Chouaib Sahnoun
Dans le cadre de la 25ᵉ édition du Festival du Cinéma Africain de Khouribga (FICAK), la ville minière s’est transformée en carrefour de réflexions artistiques et technologiques. Le lundi 23 juin 2025, l’École Nationale des Sciences Appliquées (ENSA) de Khouribga a accueilli une conférence majeure sur le thème :
«Intelligence artificielle et cinéma: entre création et disruption». Ce rendez-vous a rassemblé des chercheurs, des réalisateurs, des scénaristes et des professionnels du numérique autour des bouleversements que l’IA provoque dans le septième art.
Au cours de cette table ronde passionnée, les intervenants ont exposé les diverses utilisations de l’IA dans l’industrie cinématographique.
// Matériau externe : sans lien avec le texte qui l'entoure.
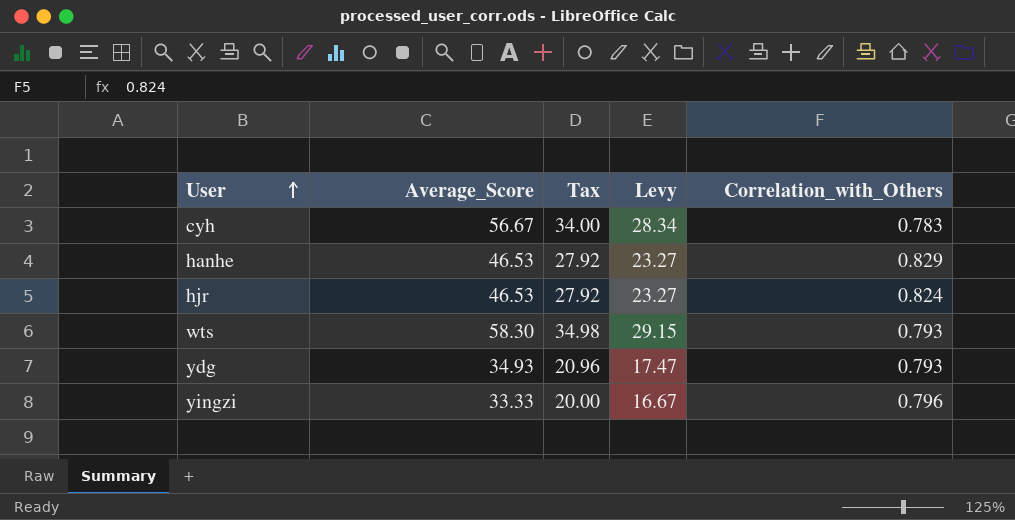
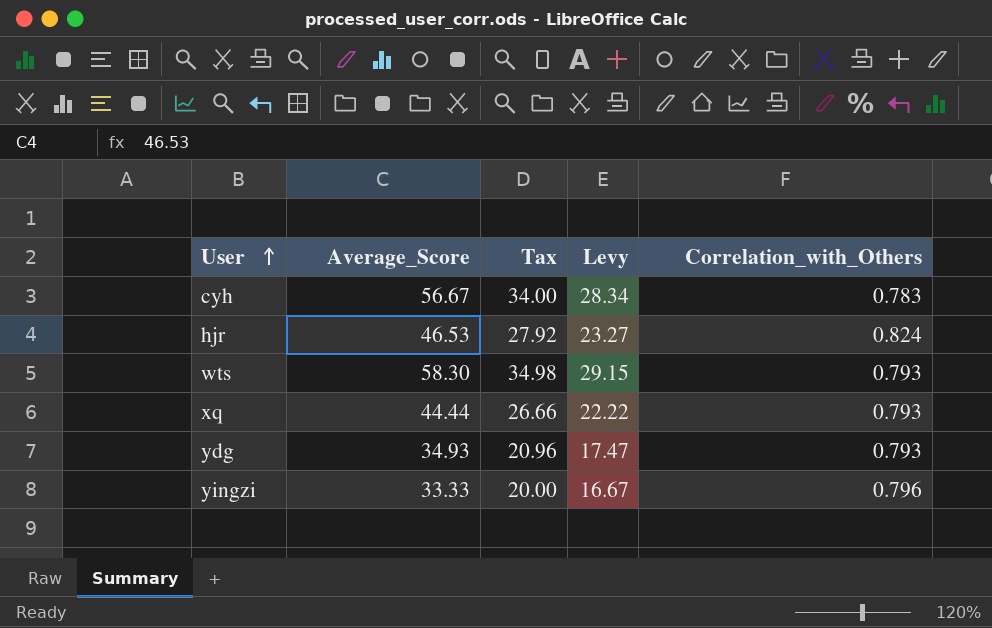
row hanhe: 46.53 | 27.92 | 23.27 | 0.829 -> none
row xq: none -> 44.44 | 26.66 | 22.22 | 0.793

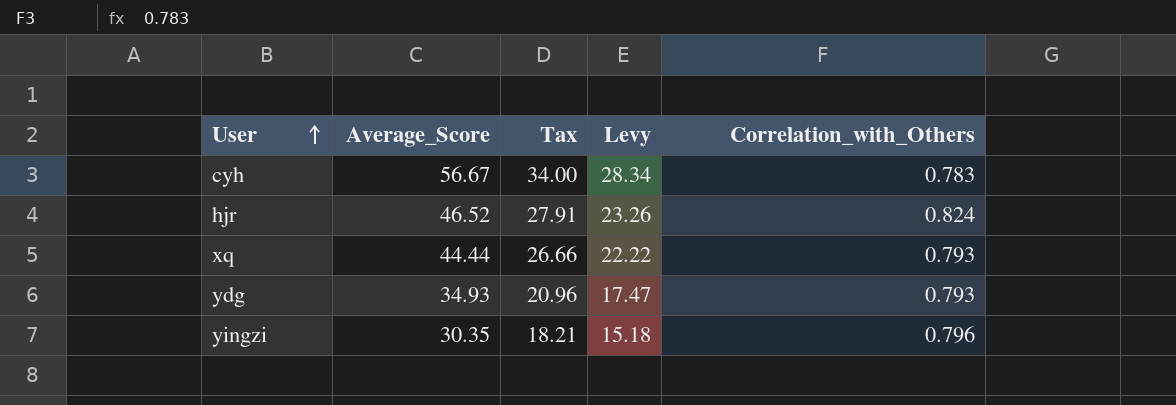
row wts: 58.30 | 34.98 | 29.15 | 0.793 -> none
hjr | Average_Score: 46.53 -> 46.52
hjr | Tax: 27.92 -> 27.91
hjr | Levy: 23.27 -> 23.26
yingzi | Average_Score: 33.33 -> 30.35
yingzi | Tax: 20.00 -> 18.21
yingzi | Levy: 16.67 -> 15.18

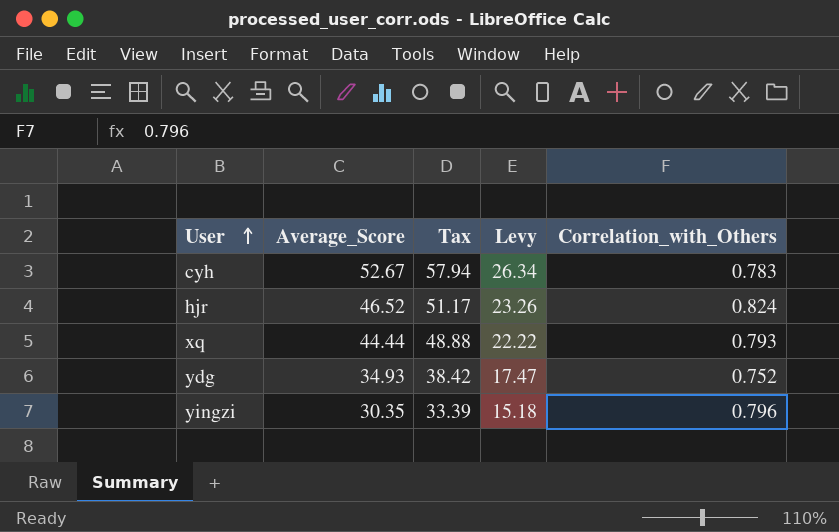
column Tax | formula: [Average_Score] * 0.6 -> [Average_Score] * 1.1
cyh | Average_Score: 56.67 -> 52.67
cyh | Levy: 28.34 -> 26.34
ydg | Correlation_with_Others: 0.793 -> 0.752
Jadis confinée à des tâches purement techniques telles que l’étalonnage des couleurs ou la restauration d’images, l’intelligence artificielle est désormais capable d’assister à l’écriture de scénarios, de générer des effets spéciaux de pointe, d’analyser des scripts pour anticiper le succès commercial d’un film, voire de proposer des castings optimisés selon des algorithmes prédictifs.
Un autre point crucial abordé: l’émergence d’expériences interactives où les spectateurs peuvent choisir, grâce à l’IA, différentes fins à un même film, ouvrant la voie à une personnalisation de l’expérience cinématographique inédite. Cette innovation redéfinit les frontières du récit linéaire, tout en posant de nouvelles questions sur la place du spectateur dans le processus créatif.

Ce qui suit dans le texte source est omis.